If you’re genuinely finding those elements boring you may need to reassess your goal of being a front-end developer. What part of coding do you enjoy? Maybe back-end will be more your thing.


#5

I guess I don’t really find them boring but I suppose I don’t really enjoy them either. I also don’t think back-end would really be my forte either. I definitely have a passion for programming but after researching the roles of back-end and front-end developers, as well as software engineers, none of it seems very compelling to me. I think you may be right about back-end being more my thing. This is kind of eye-opening for me because I’ve always been so set on being a front-end dev, so thanks. I’ll have to think about it.


#6

Web dev isn’t the only kind of development: https://www.coderhood.com/19-types-of-developers-explained/


#7

giphy-3

I’m a front end developer and the fiddly CSS stuff is my least favorite part of my job (except when it’s writing tests). You may use some or all of what FCC teaches. You will probably also have to go learn things that FCC doesn’t teach you. If you’re very lucky you might work for a company with a full time UX designer, but you may also have to do some of that yourself. Whether you design it or not, you’ll have to implement it.


#8

If I could make one recommendation outside of FCC: Dave Geddes’ Flexbox Zombies course is free and took me from being endlessly confused about flexbox to understanding it pretty well in the course of maybe 10 hours over a week or so. Flexbox is of course not the only aspect of responsive design, but just having that one “go-to” tool has been hugely helpful for me.


#9

I got all of my coworkers to do Flexbox Zombies :laughing:


#10

Could you give some specific real life examples of what you do as a front-end developer? (obviously I’m not expecting code :joy: just like generally what do you find yourself doing the most?) Also how long does a project typically take?
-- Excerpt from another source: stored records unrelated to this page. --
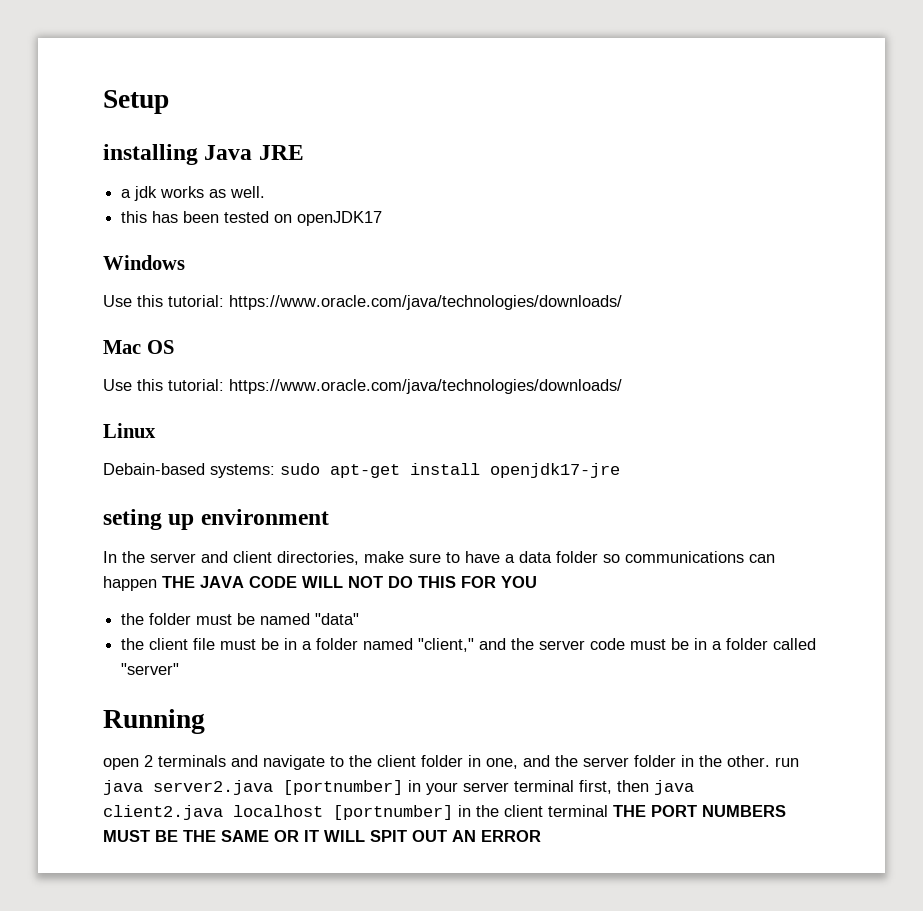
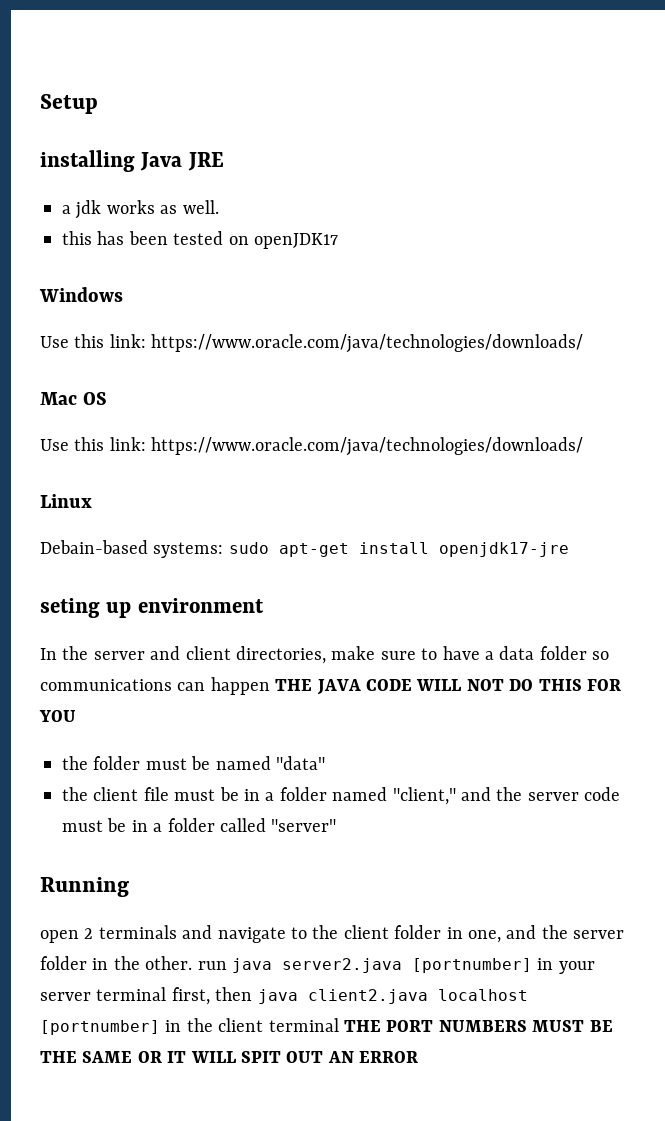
  Windows
- Use this tutorial: https://www.oracle.com/java/technologies/downloads/
+ Use this link: https://www.oracle.com/java/technologies/downloads/
  Mac OS
- Use this tutorial: https://www.oracle.com/java/technologies/downloads/
+ Use this link: https://www.oracle.com/java/technologies/downloads/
Because to my naive self it seems like a project would take a super short amount of time, but this seems unrealistic to me?


#11

I’ve heard a lot of good things about Flexbox Zombies, definitely gonna check it out when I get there thanks! <3


#12

Both at my previous job (Hewlett Packard) and my current job (LGS Innovations) I have worked on projects where specialty hardware is managed by a browser-based UI. The hardware runs a web application server and all the *stuff* our customers do is done in a web app. Prior to that I worked at a company that sold SaaS (web based) for hospitals for insurance handling. My projects are never done. The software always needs to be updated, improved, and modified to include new features. I might work on a feature that gives users a dashboard of information about the health and status of their hardware. Then I might have to go back and make it customizable. Then I might have to go back and make it exportable. I might work on settings panels for configuring their devices - allowing only valid settings and helping them choose the best ones. Then I might have to go back and make some settings read-only based on a user’s privileges. Those are a couple of general examples that I’ve done many times over the last few years.


#13

I’ve marked ArielLeslie’s reply as the solution so no one would waste any more time on my topic but all of your replies are very helpful and inciteful so thank you all <3 If anyone wants to continue the discussion feel free to do so potentially here or in DMs.
//Edit
Also if anyone is wondering, I’m enjoying it now I was on gradients and for some reason when I saw I was doing gradients I was like “Well um that’s boring” but I started them and now I’m in animation and wow it’s heaven.


#14

Also if anyone is wondering, I’m enjoying it now I was on gradients and for some reason when I saw I was doing gradients I was like “Well um that’s boring” but I started them and now I’m in animation and wow it’s heaven.

This is the best advice. Find something that’s enjoyable for you and try to use it in a little project. You’ll run into all sorts of problems and then eventually come out on the other side knowing at least that one thing pretty well.